At least for the past months, and especially since the Russian intervention last year, it is no longer a war between Assad’s killing army and his anti-ISIS adversaries as both sides have spectacularly been able to maintain their military positions in their stronghold areas.
“It is a cul-de-sac. Syria, Russia and Iran were unable to quell the Syrian opposition (forces) in spite of their best efforts,” says Serdar Yildirim, a professor at the Artuklu University in Mardin.
“And Turkey, Saudi Arabia, Qatar and others have realized that they cannot defeat the Baath party in Damascus,” he says.
Yildirim believes since Washington has no immediate intention to remove Assad from power, it seems that compromise is what remains to be done.
Many believe that Turkey vastly miscalculated the events in Syria and the fate of its defiant despot in the early months of the uprising in 2011 capitalizing on a quick removal of President Assad.
Ankara has since faced growing criticism for its unreserved support of anti-regime forces in the country that many political commentators say has, directly or implicitly, given rise to the ISIS zealots in the entire region.
“On the one hand, the PKK (Kurdistan Workers’ Party) gained unprecedented power and formed a enclave (in Syria), and on the other hand, Turkey was made to embrace some 3 million refugees while also facing a collapse in cross-border trade and tourism because of the border unrest,” says Savas Genc an expert in international relations at Fatih Univeristy. Genc believes that Ankara will in the long run choose to accept Assad in power, which is the precondition for many other issues vital to the economy and security of Turkey.

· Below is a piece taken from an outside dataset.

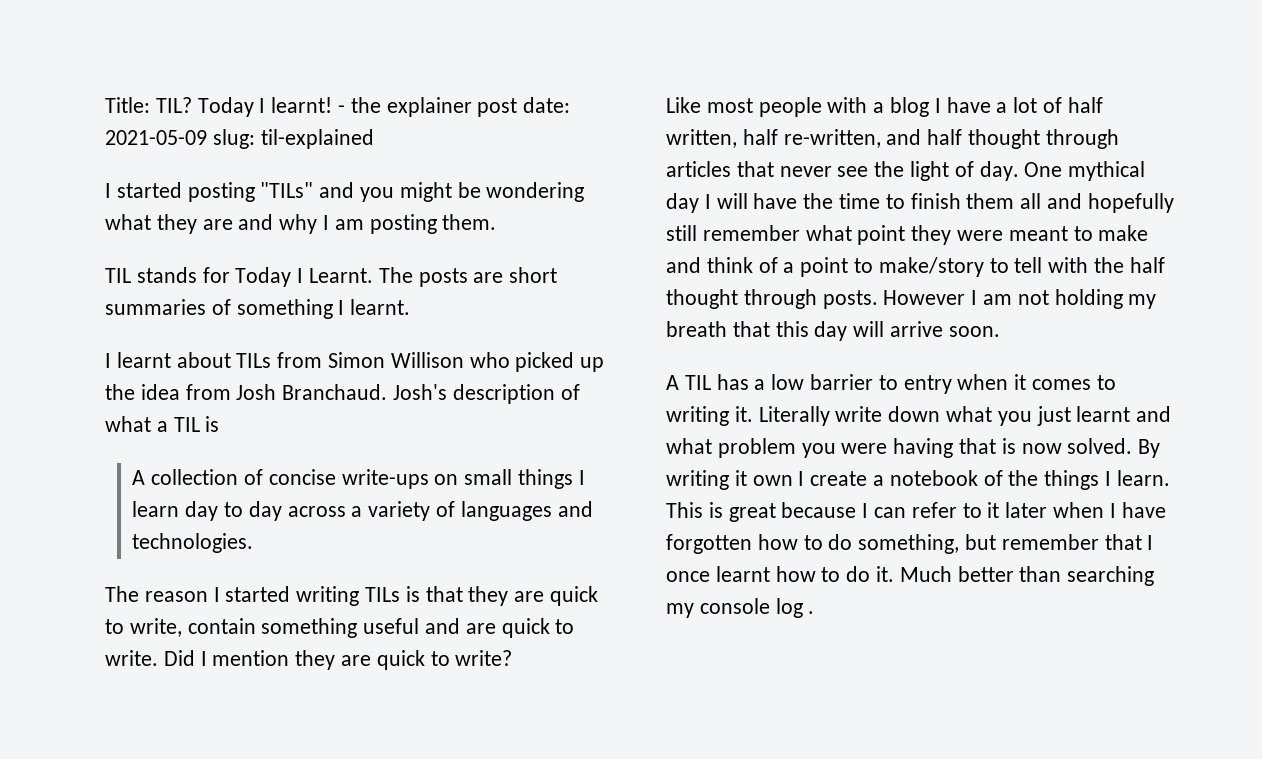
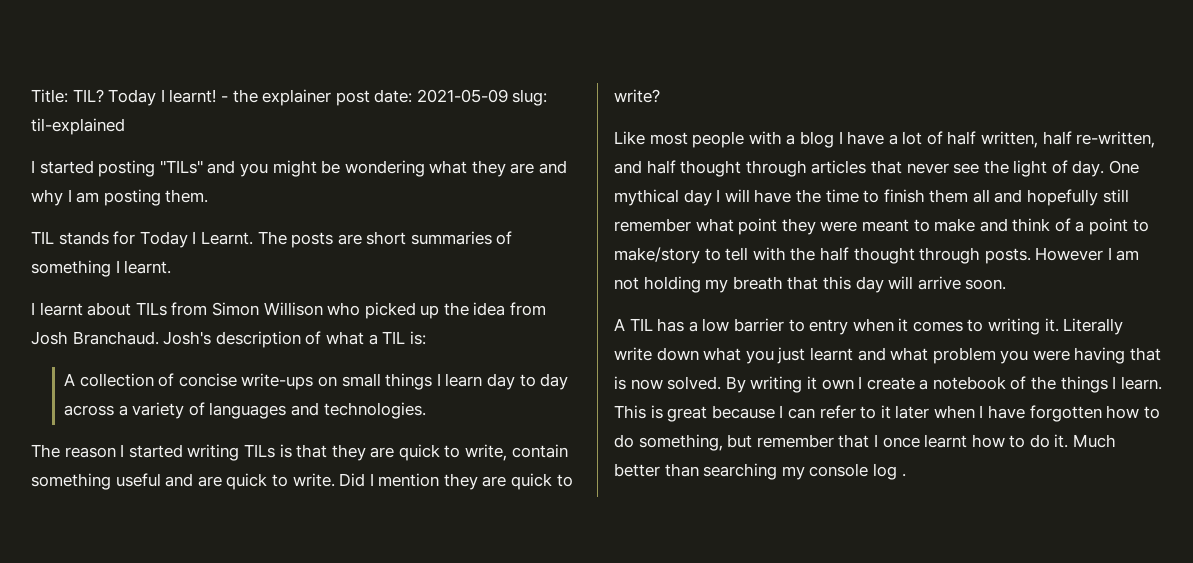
[205,416,220,432] is -> [409,331,426,345] is:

“In order for Ankara to make peace with Moscow and ensue stability in Syria while also containing the PKK threat against Turkey, Ankara needs to recognize Assad in power,” Genc says.
The Syrian civil war, which began with Ankara receiving a key position in the events that evolved in the country, has come to a stand-still with Turkey having virtually no ground in Syria to land on.
Ankara’s support of Syrian opposition and also its initial flirt with the Kurdish Democratic Unity Party (PYD) has produced little for Turkey’s long term strategies in the heart of the Middle East which eventually could push the Turks to dramatically change course in the country.
After all, peace in Syria means the return of millions of refugees from Turkey and more secure borders which Turkey desperately needs to revive its multi billion-dollar trade.
The reconstruction of the war-demolished Syria could also mean a recovery for the ailing Turkish economy with its huge construction sector waiting to rebuild its neighboring country.